La salle capitulaire

Les antiques de glanum puis st paul de mausole

La salle capitulaire

Par la porte qui se trouve tout à côté, nous entrons dans la salle capitulaire : c’était l'ancienne salle où se réunissaient les moines au moment de prendre des décisions communautaires. Cette assemblée s'appelait le Chapitre et c’est de là que vient notre expression avoir droit au chapitre.

La salle capitulaire sert de boutique. Elle a gardé de son architecture médiévale ses voûtes d'ogives très épaisses. Levez les yeux, et vous voyez les ogives en question : ce sont ces grosses nervures de pierre qui sous-tendent la voûte et se croisent pour la supporter. Passons dans la salle à gauche et montons l'escalier qui s'y trouve.

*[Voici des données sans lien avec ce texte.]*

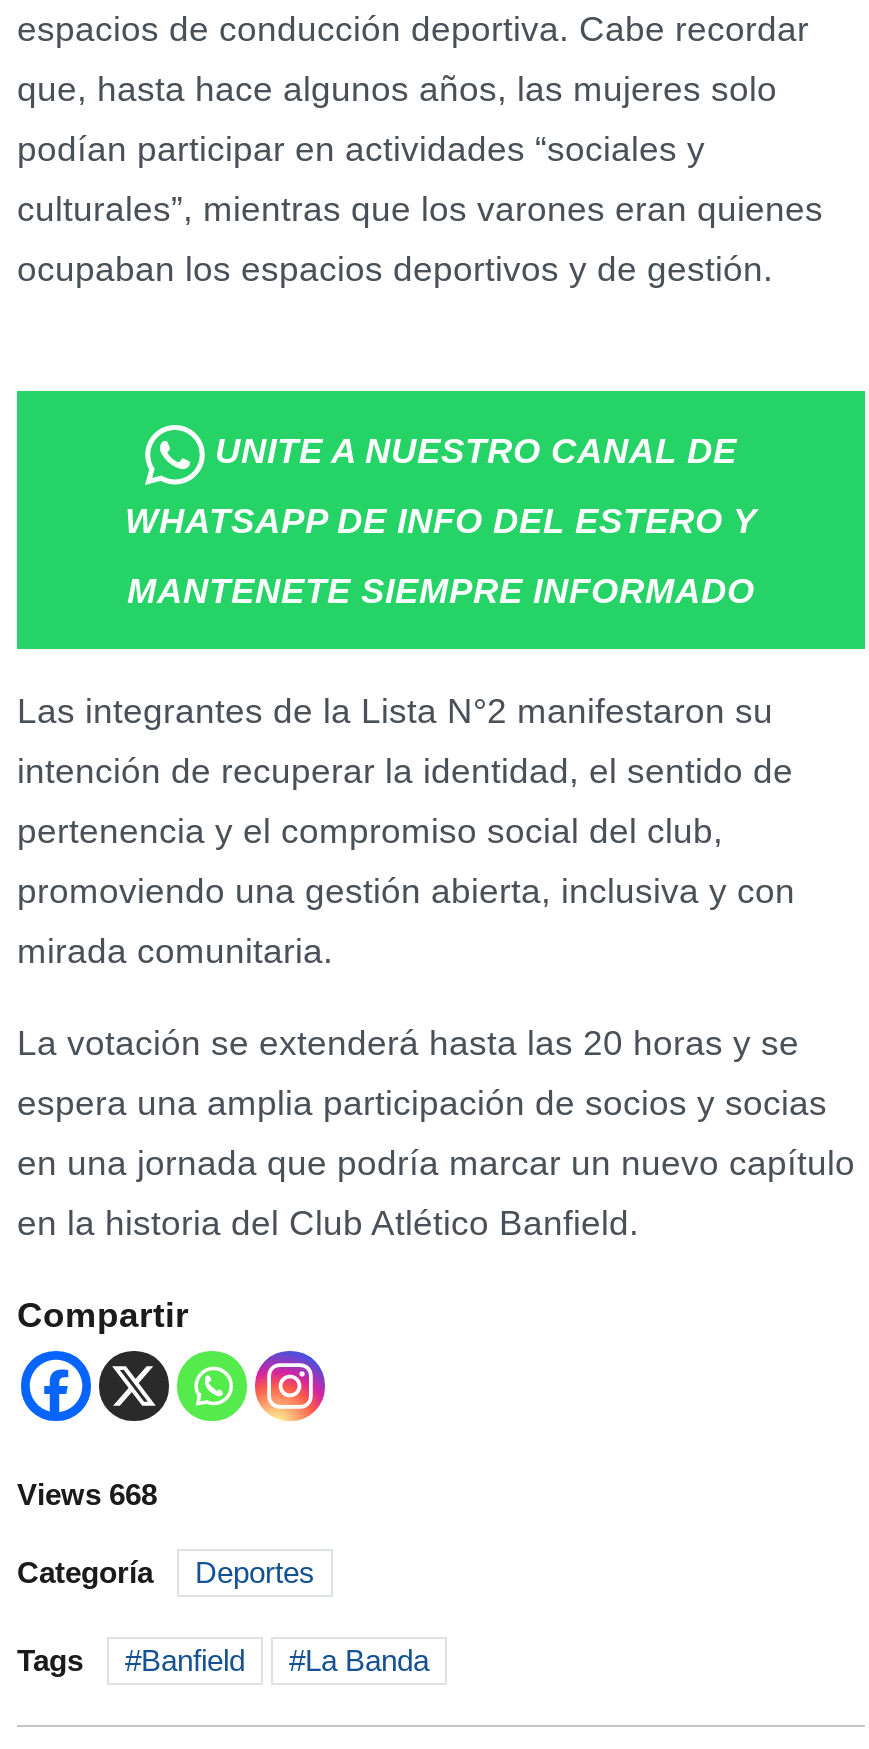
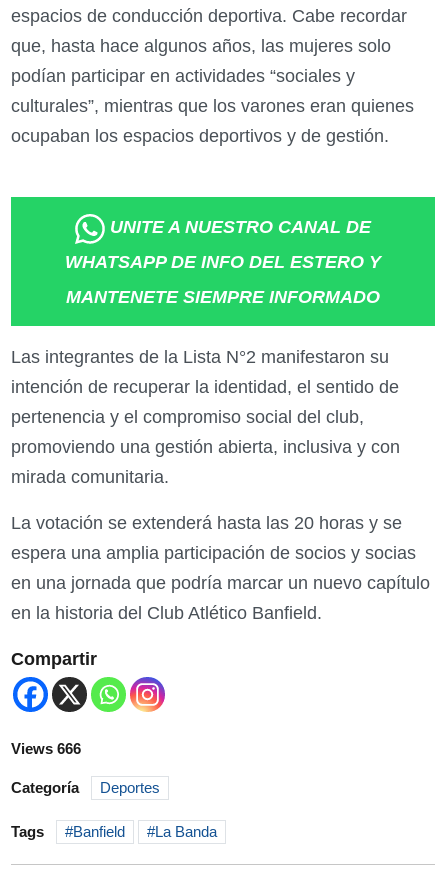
[17,1478,157,1512] Views 668 -> [11,740,81,757] Views 666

Nous sommes maintenant dans ce qui, à l'origine, était l'ancien dortoir des moines, reconverti depuis des siècles en locaux pour les malades. Dans la pièce à gauche est reconstituée une chambre qui aurait pu être celle de Van Gogh.

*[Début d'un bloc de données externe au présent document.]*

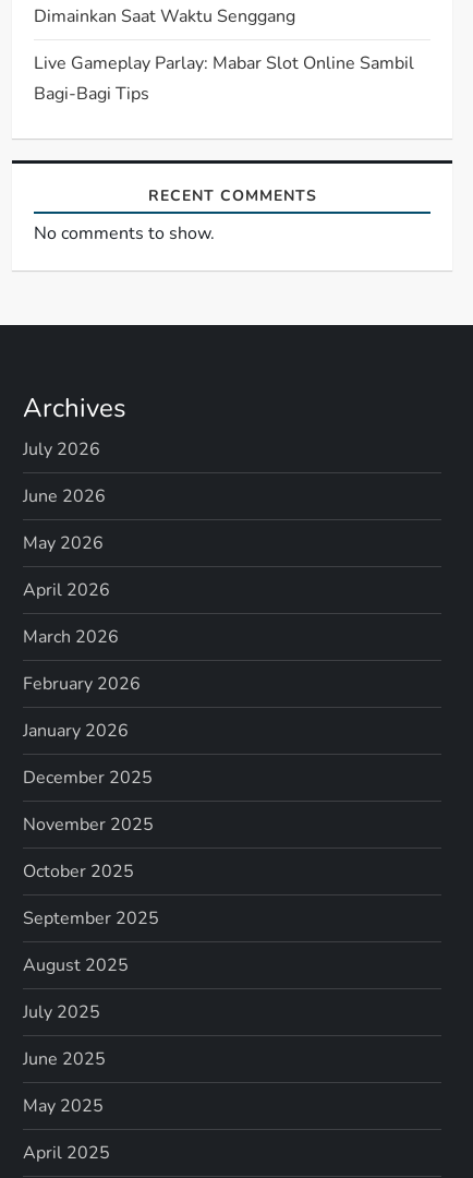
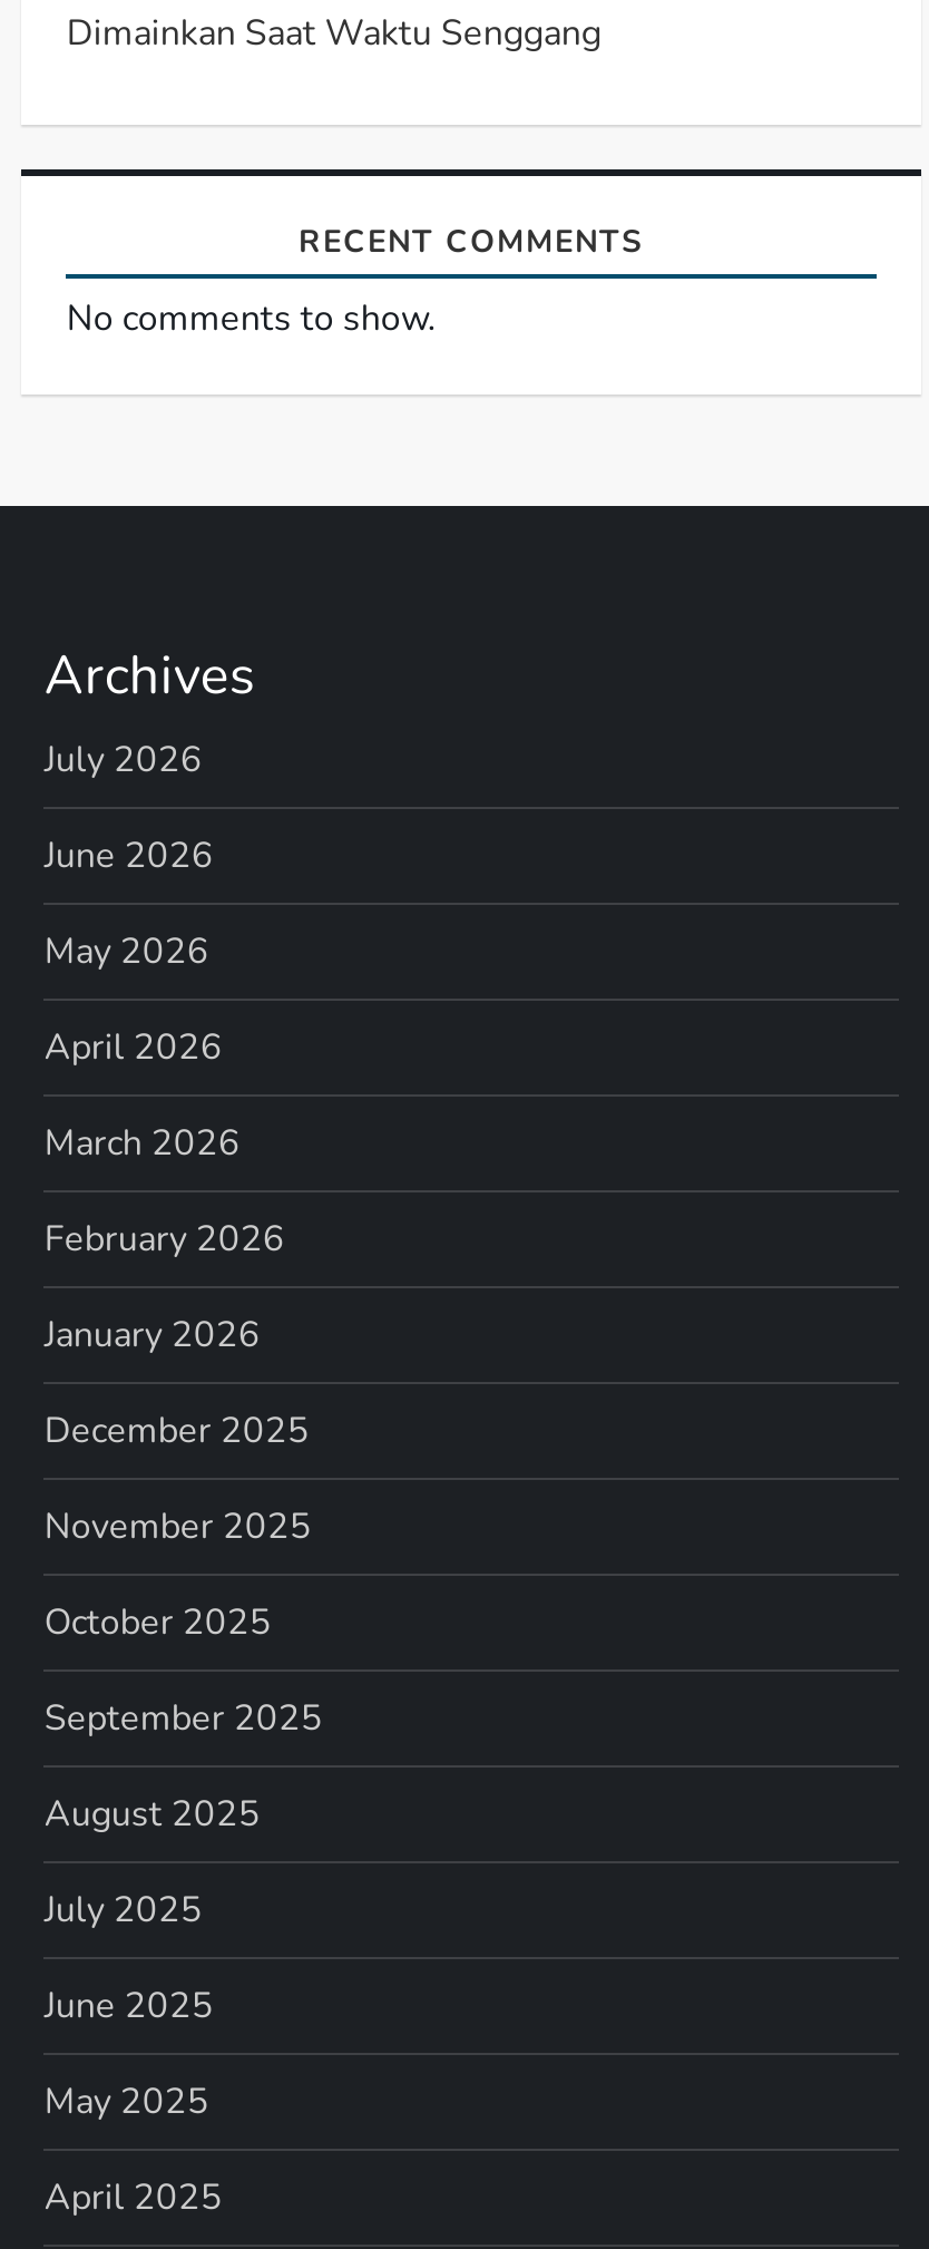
[34,52,415,106] Live Gameplay Parlay: Mabar Slot Online Sambil | Bagi-Bagi Tips -> none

Maintenant, nous allons dire quelques mots sur cette période sombre de sa vie, mais période féconde d’un point de vue artistique.

Quand il arrive à Saint-Paul, Vincent est pleinement conscient de sa folie et en souffre abominablement. Au début, il ne peint plus. Tout son rêve s'est écroulé. Il avait rêvé de refaire à sa manière, et avec Gauguin, un équivalent provençal de l'école de Pont-Aven. L'arrivée de Gauguin avait conforté son espoir et cet atelier qu’il avait baptisé dans sa tête l'atelier du midi devait être son œuvre. C’était ce à quoi il tenait le plus. Miné par l'alcool, la maladie, les privations, Vincent se sent horriblement vieux, et rejeté. Plusieurs portraits de cette époque nous le montrent comme s'il avait trente ans de plus que son age réel.
Ici à st Paul, Vincent se concentre entièrement sur lui-même, loin de la société qu'il ne supporte plus. Dans la solitude de l'hospice, il va se remettre à peindre au bout de quelque temps. D'abord dans sa cellule puis dans le jardin puis dans les environs comme les panneaux nous l’ont rappelé sur le chemin menant à l’hospice. Il passera tout d’abord une grande partie de son temps à copier les œuvres d'artistes qu'il aimait. Ici à st Paul, copier lui paraît être une consolation. Il exécute 34 copies d'œuvres dont 20 d'après Millet. Très souvent, il n'a pas connu les œuvres peintes, mais seulement des reproductions en dessin ou en gravure qui toujours sont en noir et blanc. Et c'est à lui de mettre de la couleur. Cette couleur, il va l'imaginer, lui donner des valeurs symboliques, en un mot la faire sienne. Ses copies ne sont donc pas du tout académiques. On peut dire qu’elles sont plutôt une interprétation très personnelle des œuvres des peintres qu'il aime. Mais jouer sur les couleurs pour exprimer son désarroi ne le satisfait plus. IL commencera petit à petit à peindre la nature environnante et les alentours de saint Paul. Mais des alentours bien étranges : les champs d'oliviers sont tortueux, les paysages sont tourmentés, le ciel est toujours chargé d’un soleil représenté par une grosse boule de feu incandescente. Vous l’avez compris, c’est plus son tourment personnel qu’il faisait ressortir que celui de la nature du lieu. La période de St Paul est peut-être une des plus fructueuses pour la qualité des œuvres, mais c’est clairement la plus tourmentée aussi. Nous comprenons par ses œuvres à quel point il pouvait souffrir. Dans une des rares lettres conservées par Vincent, son frère Théo lui écrit : " Tes dernières toiles m'ont fortement donné à réfléchir à propos de ton état d'esprit au moment où tu les as faites. Il y a dans toutes une force de la couleur que tu n'avais encore jamais atteinte jusque-là… ; mais tu es encore allé plus loin. Il y a des peintres qui cherchent le symbole sur le chemin de l'altération de la forme par la violence, je trouve cela exprimé dans beaucoup de tes toiles … mais comme ta tête a dû travailler, comme tu as osé aller jusqu'à l'extrême limite, là où l'on doit inévitablement être pris de vertige"… Vincent quittera St Paul quand il se sentira guéri, au mois de Mai 1890 pour Auvers sur Oise. 2 mois plus tard, il se tire une balle dans la poitrine et décède peu après dans les bras de son frère.